● **Problem description**:
The entries contain pictures, which should not appear in the copy; everything else must be reproduced exactly.

•••••

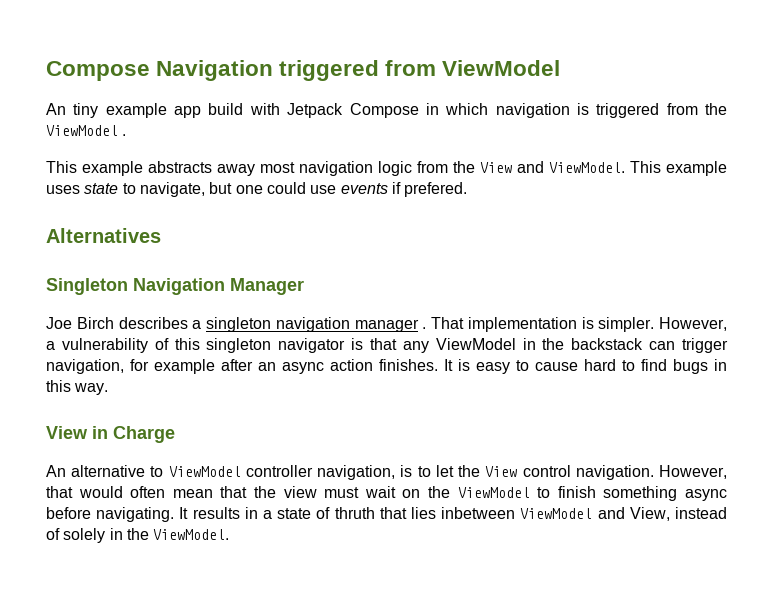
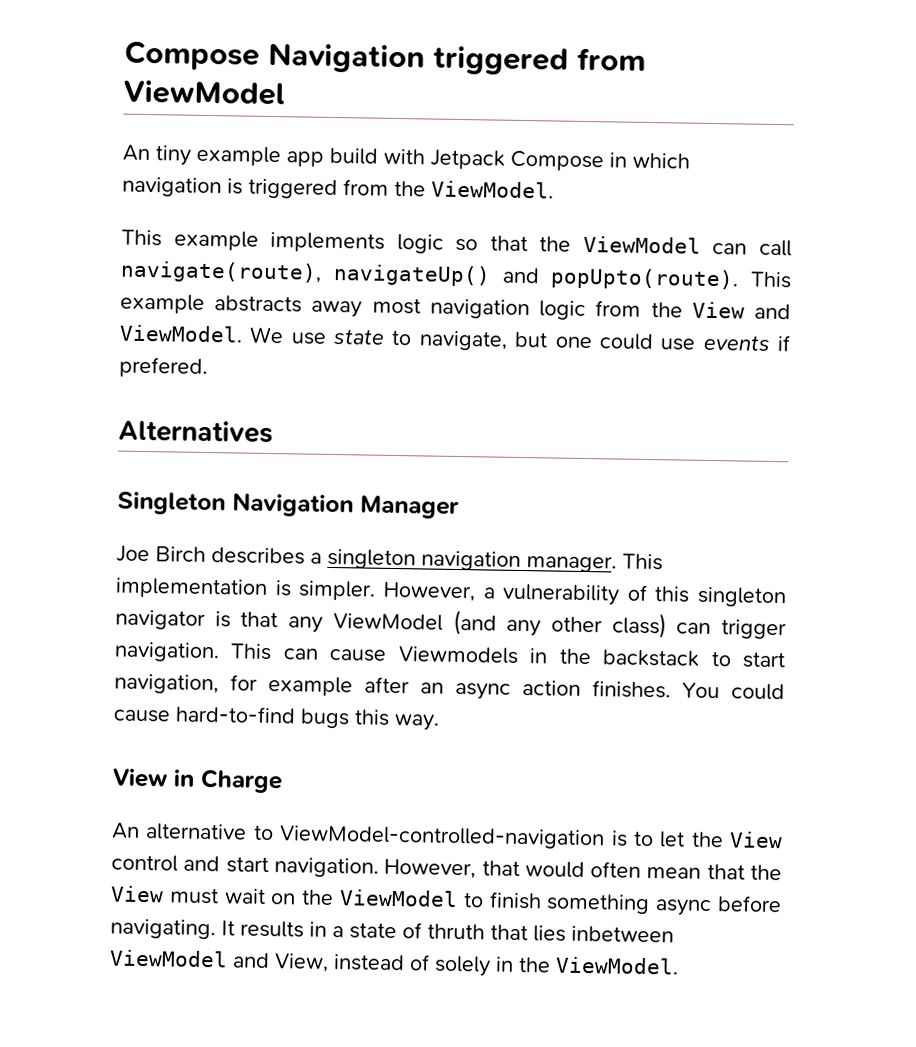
[46,125,127,136] ViewModel . // -> [431,180,554,199] [121,229,792,257] [120,260,740,291] ViewModel. // This example implements logic so that the ViewModel can call navigate(route), navigateUp() and popUpto(route).
[630,161,727,176] [46,185,80,194] This example uses -> [249,326,327,345] We use
[354,317,464,332] manager . That -> [526,553,663,573] manager. This
(516, 344) none -> [452,609,787,640] [114,641,519,664] (and any other class) can trigger navigation. This can cause Viewmodels
[649,338,728,353] can trigger -> [710,651,786,669] to start
[444,359,727,374] It is easy to cause hard to find bugs in -> [682,682,785,701] [113,705,350,729] You could cause hard-to-find bugs
[168,465,396,480] ViewModel controller navigation, -> [279,825,606,850] ViewModel-controlled-navigation
(571, 471) none -> [183,855,269,874] and start
[283,486,317,498] view -> [110,885,164,903] View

•••••

● **Reply to the exercise**:
[46,125,127,136] ViewModel . // -> [431,180,554,199] [121,229,792,257] [120,260,740,291] ViewModel. // This example implements logic so that the ViewModel can call navigate(route), navigateUp() and popUpto(route).
[630,161,727,176] [46,185,80,194] This example uses -> [249,326,327,345] We use
[354,317,464,332] manager . That -> [526,553,663,573] manager. This
(516, 344) none -> [452,609,787,640] [114,641,519,664] (and any other class) can trigger navigation. This can cause Viewmodels
[649,338,728,353] can trigger -> [710,651,786,669] to start
[444,359,727,374] It is easy to cause hard to find bugs in -> [682,682,785,701] [113,705,350,729] You could cause hard-to-find bugs
[168,465,396,480] ViewModel controller navigation, -> [279,825,606,850] ViewModel-controlled-navigation
(571, 471) none -> [183,855,269,874] and start
[283,486,317,498] view -> [110,885,164,903] View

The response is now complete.